At first Dalehouse thought the picture was of another Klongan flower, possibly some desert succulent: red and yellow blobs oozing what he supposed was some sort of sap — Then it moved.
“Dear God,” whispered somebody. Dalehouse felt something rise in his throat. “What is it?”
“I think it used to be a white mouse,” said Morrissey, the biologist.
“What happened?”
“That,” said the biologist grimly, but with a trace of professional satisfaction, “is what I don’t know yet. The Peeps are transmitting their voice reports in code.”
“They’re supposed to share information!” snapped Dalehouse.
“Well, maybe they will. I assume Heir-of-Mao will have his UNESCO delegation deliver a report. And when it’s released in New York, Houston will no doubt send us a copy. But not very soon, I think. The picture was clear. When you come right down to it, that’s all we need to know: Klong is not as hospitable as we would like. I—” He hesitated, then went on. “I don’t think it’s an infectious disease. It looks more like an allergic reaction. I can’t really imagine an alien microorganism adapting that quickly to our body chemistry, anyway. I suspect we’re as poisonous to them as they are to us, so for openers, we don’t eat anything, we don’t drink anything but our own sealed supplies and distilled water.”
“You mean we’re landing anyhow?” the Canadian electronicist said incredulously.
Captain Kappelyushnikov snarled, “Da!” He nodded vigorously, then muttered to the translator, who said smoothly:
“He says that that is why we came here. He says we will take all precautions. He says on the next orbit, we go.”
Dalehouse played the strange songs from the mosquito probe a few times, but the equipment he needed to do any serious analysis had been stowed away and it made little sense to set it up again. Time to kill. Drowsily he peered out at the planet, and drifted off to sleep wondering what to call it. Kungson, Child of Kung, Son of Kung — “Klong, Son of Kung” was what one of the Americans had christened it — by any name, it was worrisome. When he woke he was given a tube of thick petroleum jelly to smear on himself — “Shuck your clothes and cover your whole body; maybe it will protect you from some kind of poison ivy or whatever that is until we get straightened out.” Then he dressed again and waited. The electronicist had patched herself in to monitor any further ground transmissions and was pinpointing sources on a likris map of the sunward surface of Klong.
“There seem to be two stations broadcasting,” Dalehouse commented.
“Yeah. Must be the base camp and, I suppose, somebody off on an expedition. There’s the Peep base” — she touched a dot on the purplish sea, on one side of a hundred-kilometer bay — “and there’s the other station.” That was across the bay. “We know that’s their base; we photographed it last time around.

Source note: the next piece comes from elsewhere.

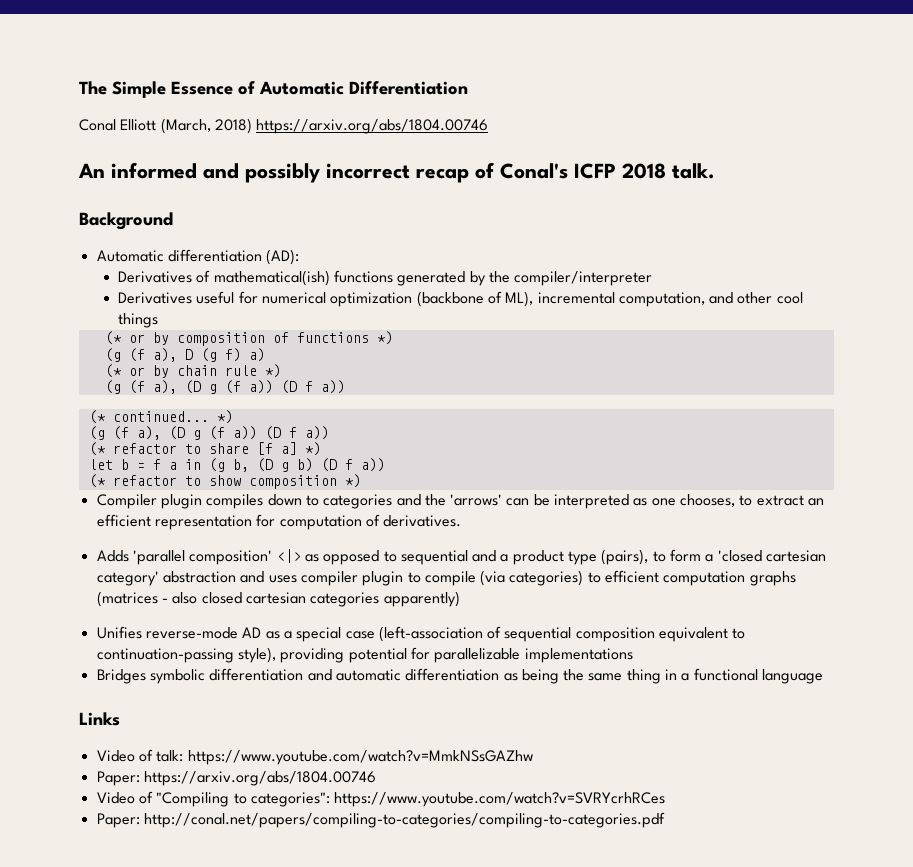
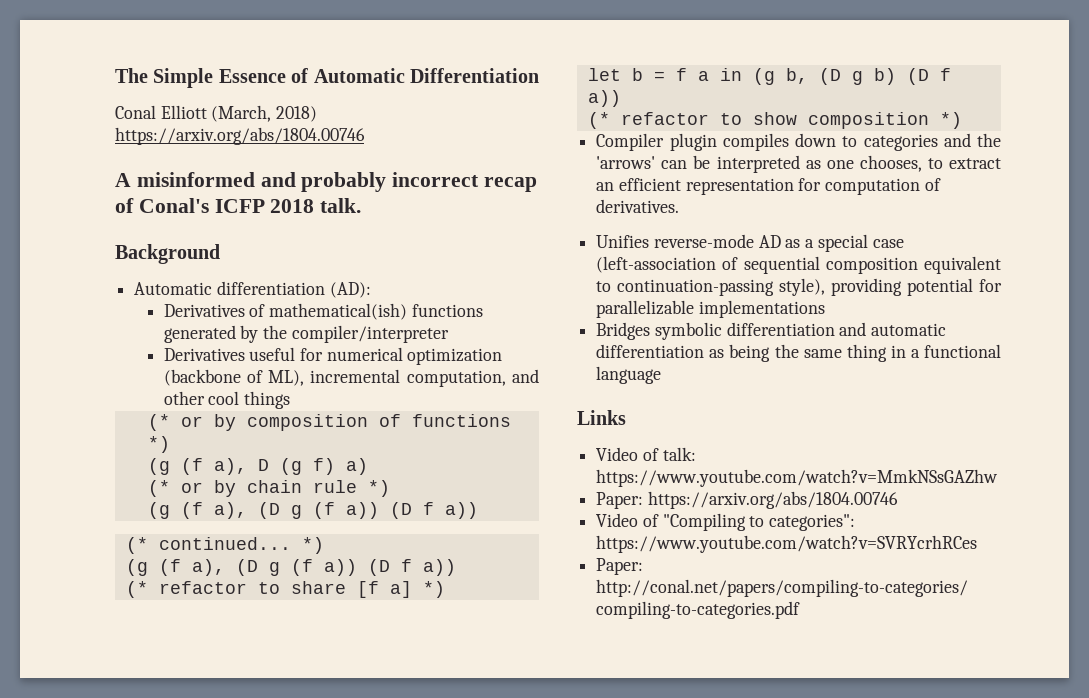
[78,162,320,183] An informed and possibly -> [115,172,387,192] A misinformed and probably
[96,549,827,565] [96,570,796,586] [96,591,460,607] // Adds 'parallel composition' <|> as opposed to sequential and a product type (pairs), to form a 'closed cartesian category' abstraction and uses compiler plugin to compile (via categories) to efficient computation graphs (matrices - also closed cartesian categories apparently) -> (680, 206) none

Nothing much. They aren’t really set up yet, I’d say. That signal’s pulse-coded, probably basic science data on its way to their orbiter for tachyon transmission back home.”

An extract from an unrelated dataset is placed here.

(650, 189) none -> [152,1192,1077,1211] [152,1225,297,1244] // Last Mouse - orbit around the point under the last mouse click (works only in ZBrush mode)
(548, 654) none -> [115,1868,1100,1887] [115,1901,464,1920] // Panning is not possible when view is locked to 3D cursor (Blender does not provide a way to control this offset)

“What’s over on the other side of the bay?”
“Nothing much. There’s a sort of nest of some of the arthropods there, but they don’t have radio.” She pulled the earpiece away from her temple and handed it to Dalehouse. “Listen to that signal.”
Dalehouse put the phone in his ear. The sound was a staccato two-tone beep, plaintively repeated over and over.
“Sounds sad,” he said.
The woman nodded. “I think it’s a distress signal,” she said, frowning. “Only they don’t seem to be answering it.”